I turn on my side, facing her. "So how are you as a travel companion?"

"I don't know. I haven't really traveled much. Why?"

"We're going out of town next weekend. It'll be our first trip together. I wondered if you're someone who sleeps on the plane, reads a book, talks the whole time."

"Sadly, I've never been on a plane. I've only been on car trips."

"You've never once been on a plane?"

"Nope. Next weekend will be my first time."

"First of many."

"What do you mean?"

"When I'm playing pro ball, you'll be flying to see all my games."

"I will?"

"Wives always travel to games."

She coughs and her eyes get huge. "Excuse me? Wife?"

I laugh. "Girlfriend. I said wife just to see how you'd react. And it was priceless. Hilarious. You should've seen how big your eyes got."

She rolls them at me, smiling.

"So for the record, what's your opinion on marriage?"

"I'm never doing it."

"Never?" I ask, surprised.

"Nope."

"You know when people make absolute statements like that, it usually backfires and they end up doing exactly what they said they wouldn't do. Hence the never-say-never phrase."

"I've seen too many marriages fail. Why bother getting married if you're just going to get divorced?"

"Half of marriages don't end in divorce."

"And half do."

"I thought you were a glass-half-full type of girl."

"On most things, yes. Not on marriage. Speaking of marriage, specifically weddings, my mom's going to be here next weekend to set up a wedding at that hotel we had brunch at. Apparently she gave management her card when she was here and they called her to do this wedding."

"Are you gonna go see her?"

She sighs. "I feel like I should."

"I can go with you if you want."

"Really? Because I could really use you there."

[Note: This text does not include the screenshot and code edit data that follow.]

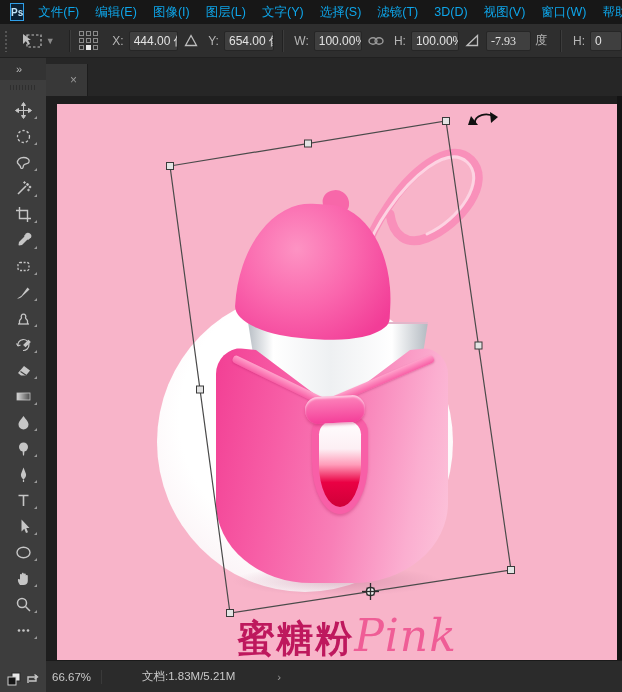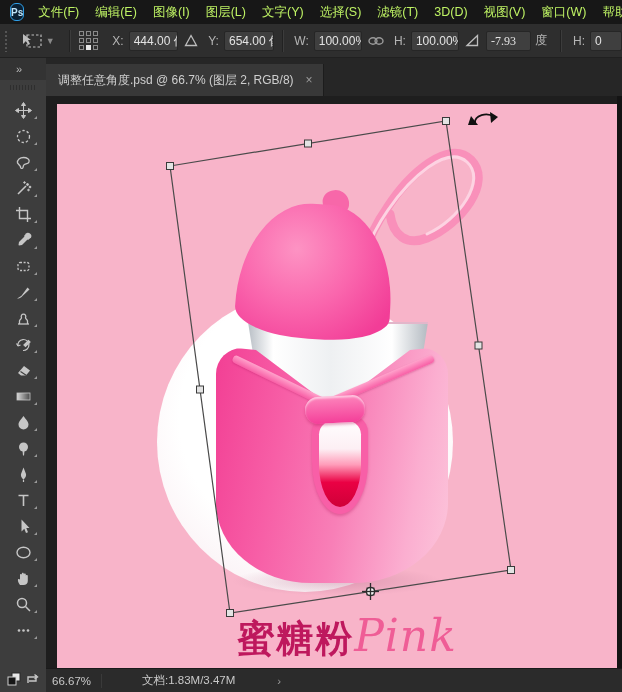"Ps" .ps-logo { border-radius: 6px -> 0 }
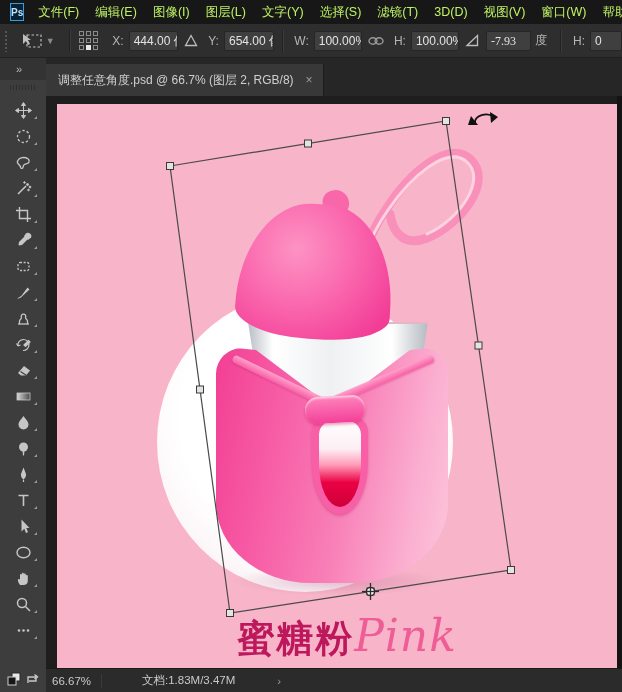"文件(F)" .menu-item { color: #bef264 -> #0ea5e9 }
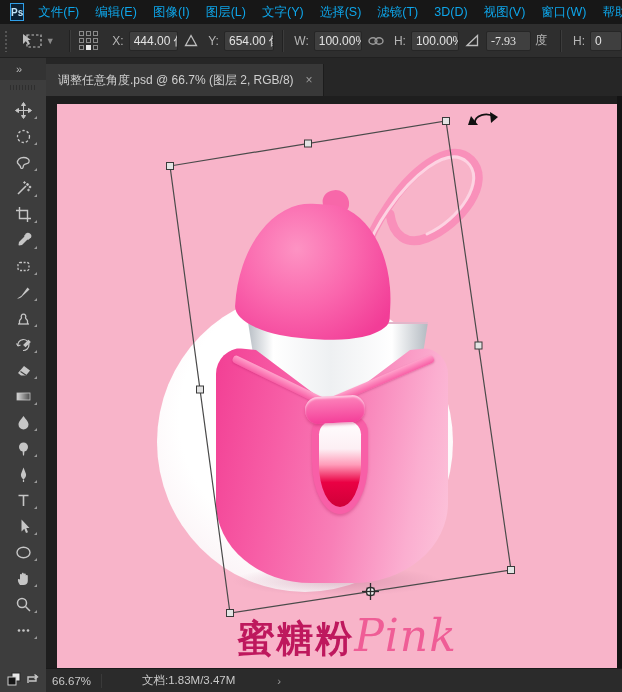"调整任意角度.psd @ 66.7% (图层 2," span.tab-title { html: <span>调整任意角度.psd @ 66.7% (图层 2, RGB/8)</span> -> none }
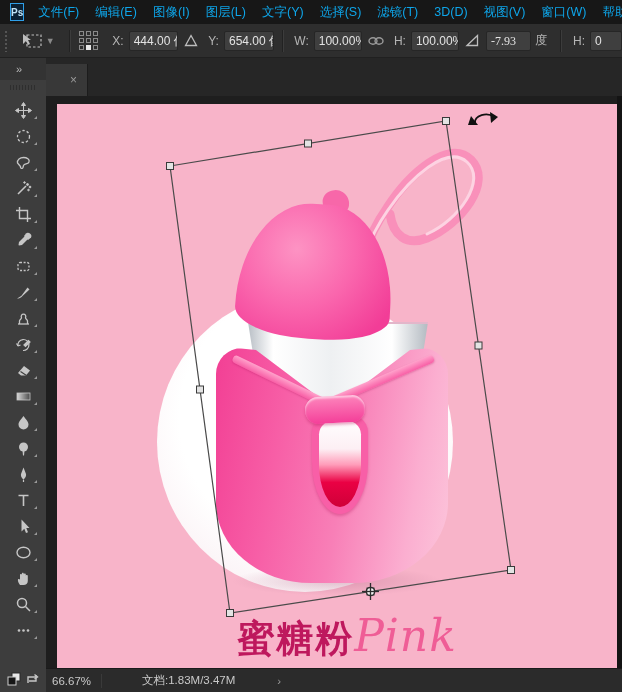"66.67%" .statusbar { height: 24px -> 32px }
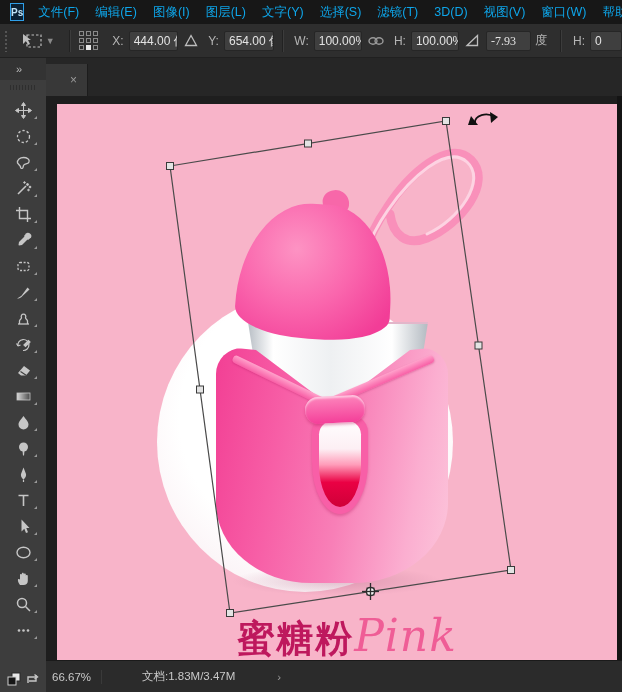"文档:1.83M/3.47M" span.status-doc { text: :1.83M/3.47M -> :1.83M/5.21M }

"You help me, I help you. That's how it works." I pull her warm, naked body against mine and kiss her neck. "Like right now, how about I help you into the shower?"

"I don't need a shower."

"I think you do." I sniff her. "Your hair smells like chicken."

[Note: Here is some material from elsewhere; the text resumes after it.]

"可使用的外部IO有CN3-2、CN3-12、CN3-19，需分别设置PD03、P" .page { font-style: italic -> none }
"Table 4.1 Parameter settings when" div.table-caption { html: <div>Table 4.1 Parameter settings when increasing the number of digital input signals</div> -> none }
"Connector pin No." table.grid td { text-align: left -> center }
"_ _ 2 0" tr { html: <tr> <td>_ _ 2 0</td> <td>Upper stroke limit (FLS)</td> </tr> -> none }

She pushes me back. "Liar! I didn't even go to work today."

"Must be from last night. Either way, you need a shower. And I insist on helping you." I kiss her, then smack her ass. "Shower. Now."

She laughs. "Okay, I'm going."

I watch her cute little naked body scurry off to the bathroom. God, I love that girl. I convinced her to stay the night, but I'm hoping to convince her to stay longer than that. I want her to move in with me. And I wasn't joking about the wife thing. Someday I want to marry her. It'll take a while to get her to say yes, given her stance against marriage and the fact that she's so damn stubborn, but I've changed her mind before. I can do it again.